Detected change data:
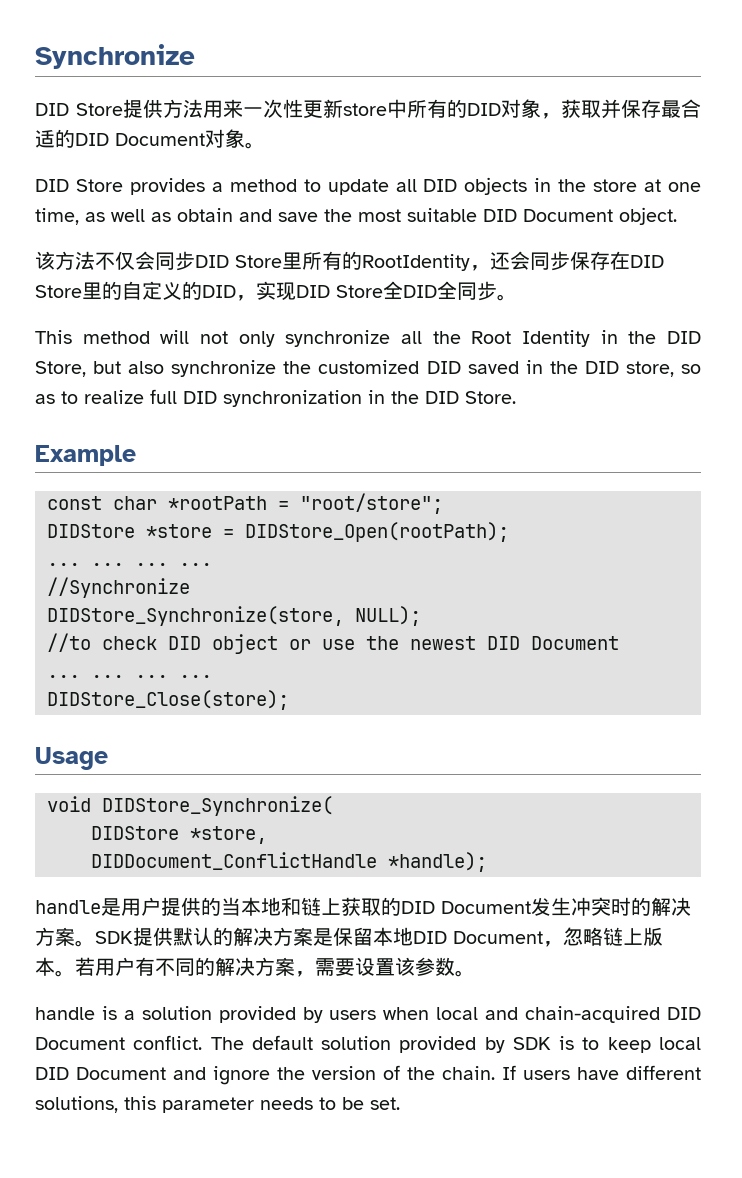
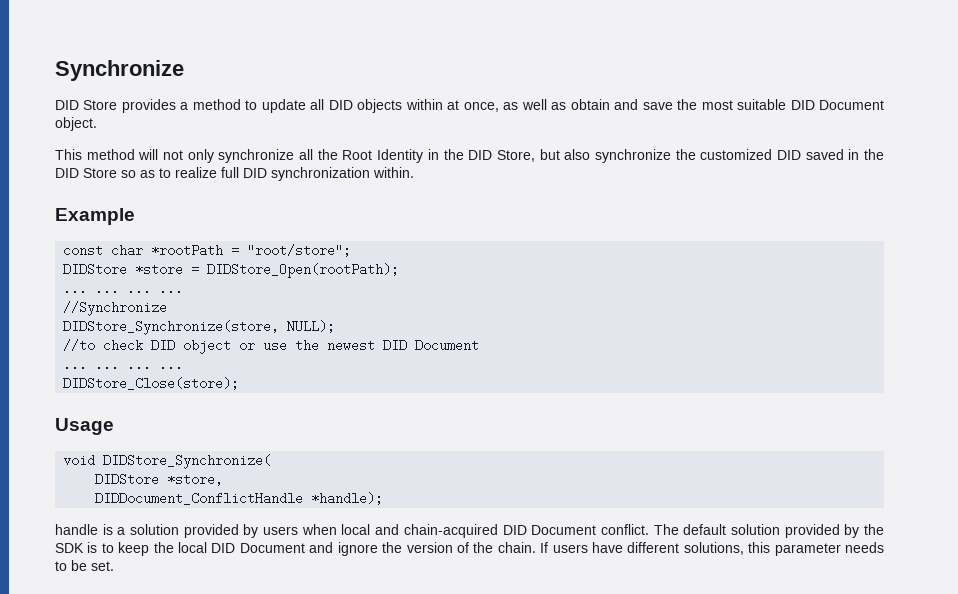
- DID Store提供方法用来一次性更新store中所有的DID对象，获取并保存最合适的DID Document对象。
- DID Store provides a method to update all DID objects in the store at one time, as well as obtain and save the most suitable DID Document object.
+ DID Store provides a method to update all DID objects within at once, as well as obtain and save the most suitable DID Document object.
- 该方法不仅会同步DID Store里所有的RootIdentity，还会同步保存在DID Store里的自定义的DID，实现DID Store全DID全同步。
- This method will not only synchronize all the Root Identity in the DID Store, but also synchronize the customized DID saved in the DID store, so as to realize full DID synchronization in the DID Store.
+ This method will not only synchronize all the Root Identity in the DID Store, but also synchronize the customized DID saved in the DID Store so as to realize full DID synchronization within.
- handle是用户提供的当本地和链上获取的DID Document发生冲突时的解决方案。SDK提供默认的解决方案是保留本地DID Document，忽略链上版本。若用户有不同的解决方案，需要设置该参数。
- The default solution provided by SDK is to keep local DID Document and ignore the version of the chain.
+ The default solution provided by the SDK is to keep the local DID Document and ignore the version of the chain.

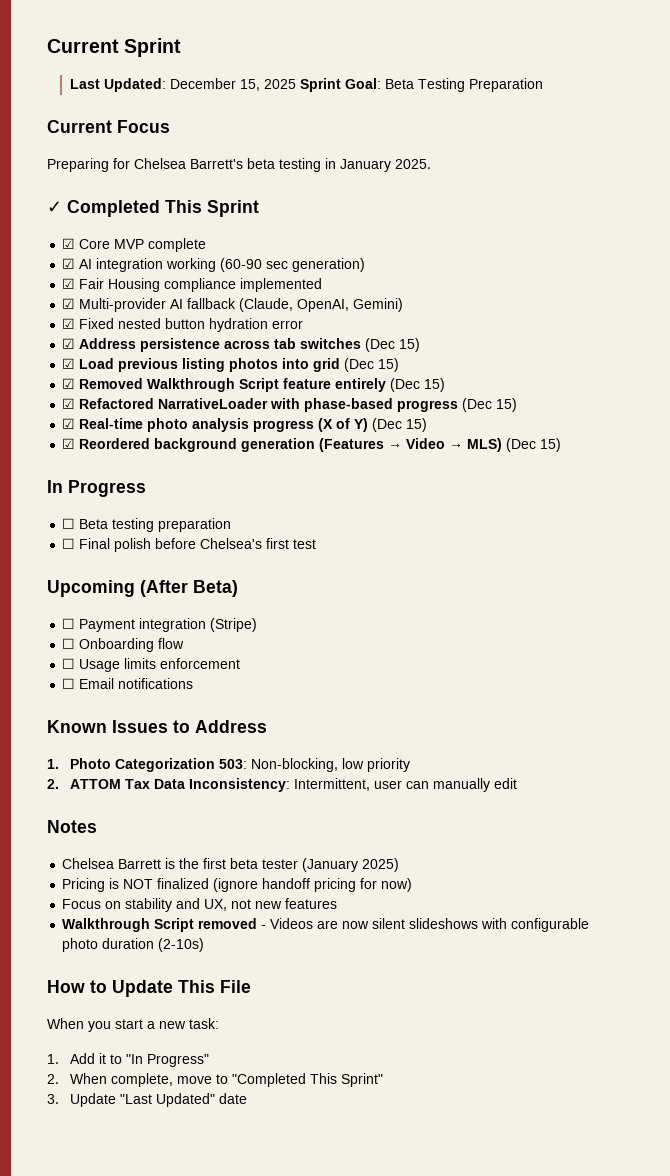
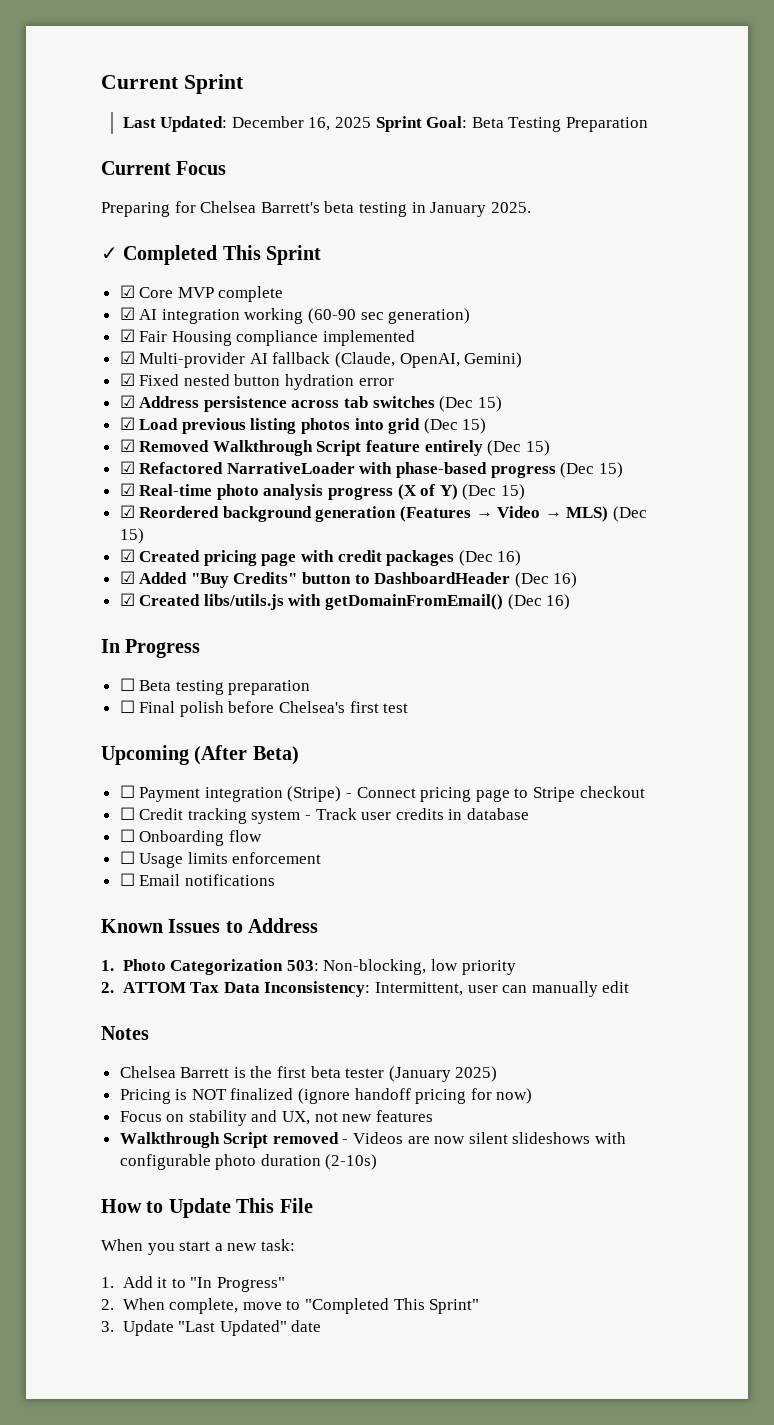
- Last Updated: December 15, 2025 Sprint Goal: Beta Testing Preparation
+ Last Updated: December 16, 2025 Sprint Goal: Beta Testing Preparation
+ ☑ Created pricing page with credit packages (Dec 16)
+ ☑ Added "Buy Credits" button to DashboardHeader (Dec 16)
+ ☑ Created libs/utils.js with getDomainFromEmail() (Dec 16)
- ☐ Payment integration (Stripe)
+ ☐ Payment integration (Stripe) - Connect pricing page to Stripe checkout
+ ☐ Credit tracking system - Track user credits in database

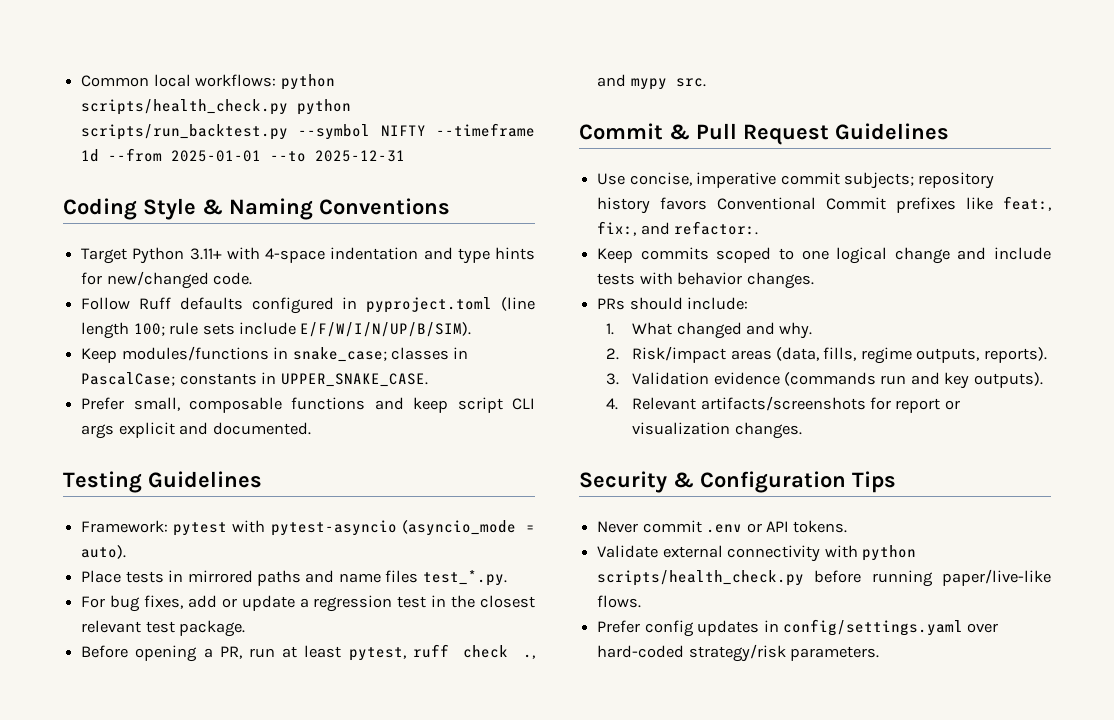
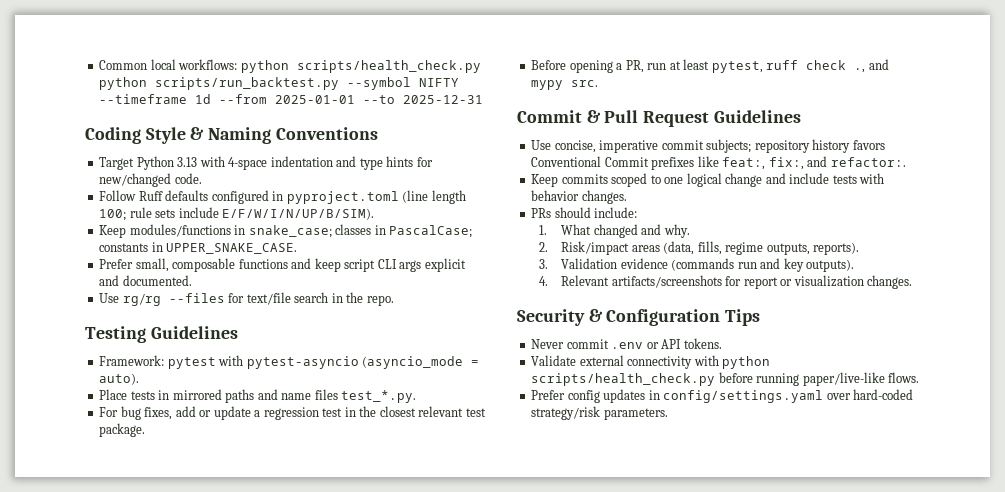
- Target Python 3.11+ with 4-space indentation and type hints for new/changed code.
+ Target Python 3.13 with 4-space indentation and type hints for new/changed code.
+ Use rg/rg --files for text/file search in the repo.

TASK GOAL:
From the first record above to the last, output each one exactly and omit the pictures.

RESPONSE TO THIS TASK:
- DID Store提供方法用来一次性更新store中所有的DID对象，获取并保存最合适的DID Document对象。
- DID Store provides a method to update all DID objects in the store at one time, as well as obtain and save the most suitable DID Document object.
+ DID Store provides a method to update all DID objects within at once, as well as obtain and save the most suitable DID Document object.
- 该方法不仅会同步DID Store里所有的RootIdentity，还会同步保存在DID Store里的自定义的DID，实现DID Store全DID全同步。
- This method will not only synchronize all the Root Identity in the DID Store, but also synchronize the customized DID saved in the DID store, so as to realize full DID synchronization in the DID Store.
+ This method will not only synchronize all the Root Identity in the DID Store, but also synchronize the customized DID saved in the DID Store so as to realize full DID synchronization within.
- handle是用户提供的当本地和链上获取的DID Document发生冲突时的解决方案。SDK提供默认的解决方案是保留本地DID Document，忽略链上版本。若用户有不同的解决方案，需要设置该参数。
- The default solution provided by SDK is to keep local DID Document and ignore the version of the chain.
+ The default solution provided by the SDK is to keep the local DID Document and ignore the version of the chain.

- Last Updated: December 15, 2025 Sprint Goal: Beta Testing Preparation
+ Last Updated: December 16, 2025 Sprint Goal: Beta Testing Preparation
+ ☑ Created pricing page with credit packages (Dec 16)
+ ☑ Added "Buy Credits" button to DashboardHeader (Dec 16)
+ ☑ Created libs/utils.js with getDomainFromEmail() (Dec 16)
- ☐ Payment integration (Stripe)
+ ☐ Payment integration (Stripe) - Connect pricing page to Stripe checkout
+ ☐ Credit tracking system - Track user credits in database

- Target Python 3.11+ with 4-space indentation and type hints for new/changed code.
+ Target Python 3.13 with 4-space indentation and type hints for new/changed code.
+ Use rg/rg --files for text/file search in the repo.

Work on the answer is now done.